The second question "should the firm choose its actions to exploit any tendencies of its customers to err if it serves its interest, however defined "is more difficult to address. It involves the nature of social contract between firm and society. Taking advantage of others' errors is not illegal, and probably cannot be made illegal without serious problems of definition and enforcement. Should the corporation feel free to engage in an activity if it is not illegal? If the answer is yes, are we willing to live with the consequences? If the answer is no, how do we define and enforce the boundaries of such behavior? Is this something we leave for social mores and norms?

A related question concerns management scholarship. As social scientists, to what extent should scholars think about how their findings might be used in the world of business? Can we foresee their use and consequences of this research? We take credit for our work "new, interesting, important. Are we also responsible for it?

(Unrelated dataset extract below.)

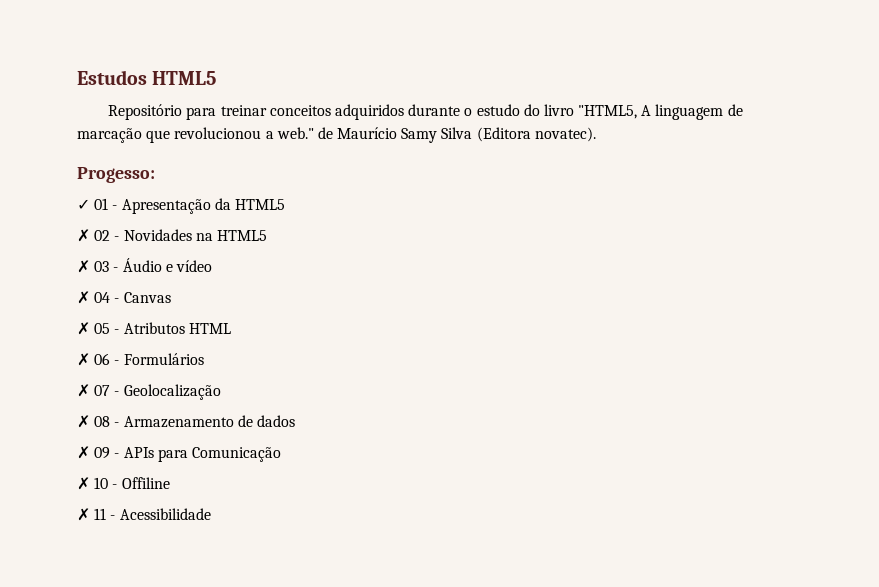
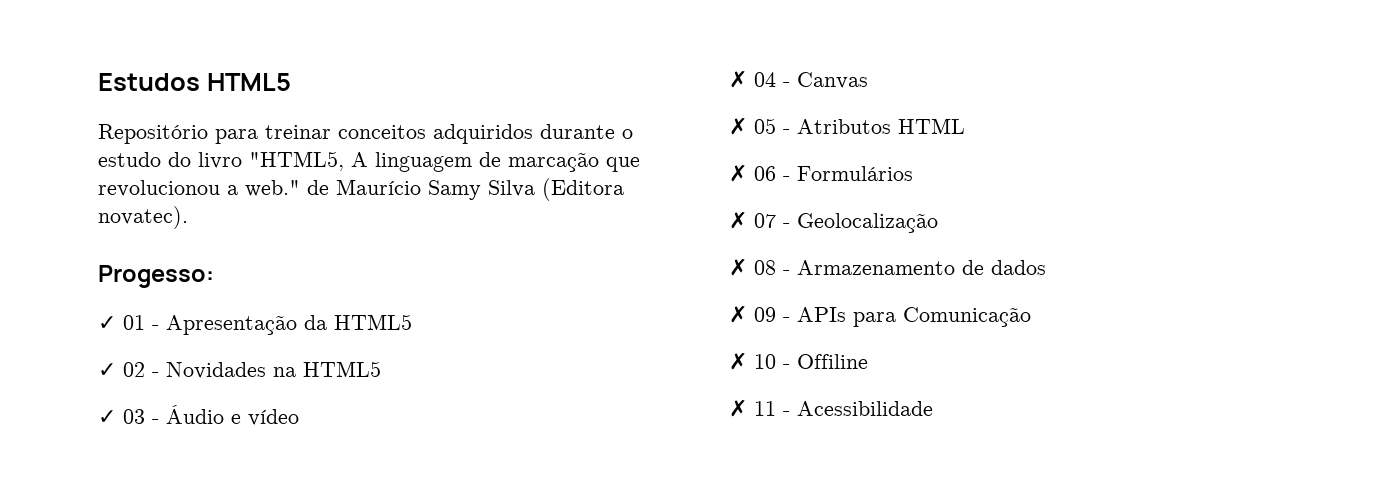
[77,229,90,242] ✗ -> [98,363,116,377] ✓
[77,260,90,273] ✗ -> [98,410,116,424] ✓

A few years ago when a colleague and I introduced at the School of Management a course on financial fraud, we struggled with the problem of teaching the variety, risks, investigation, and mitigation of fraud without also teaching how to commit fraud and minimizing the risk of getting caught. I wonder if investigation and instruction on human susceptibility to errors of cognition may also present some of the same dilemma for management faculty.

Finally, what is the role of management school in business and society? Are our research and teaching value-free, or do they convey "explicitly or implicitly "dominance of some values over others, and relationships among private and public good. Can and should we link our values to our curriculum and research programs? If so, how?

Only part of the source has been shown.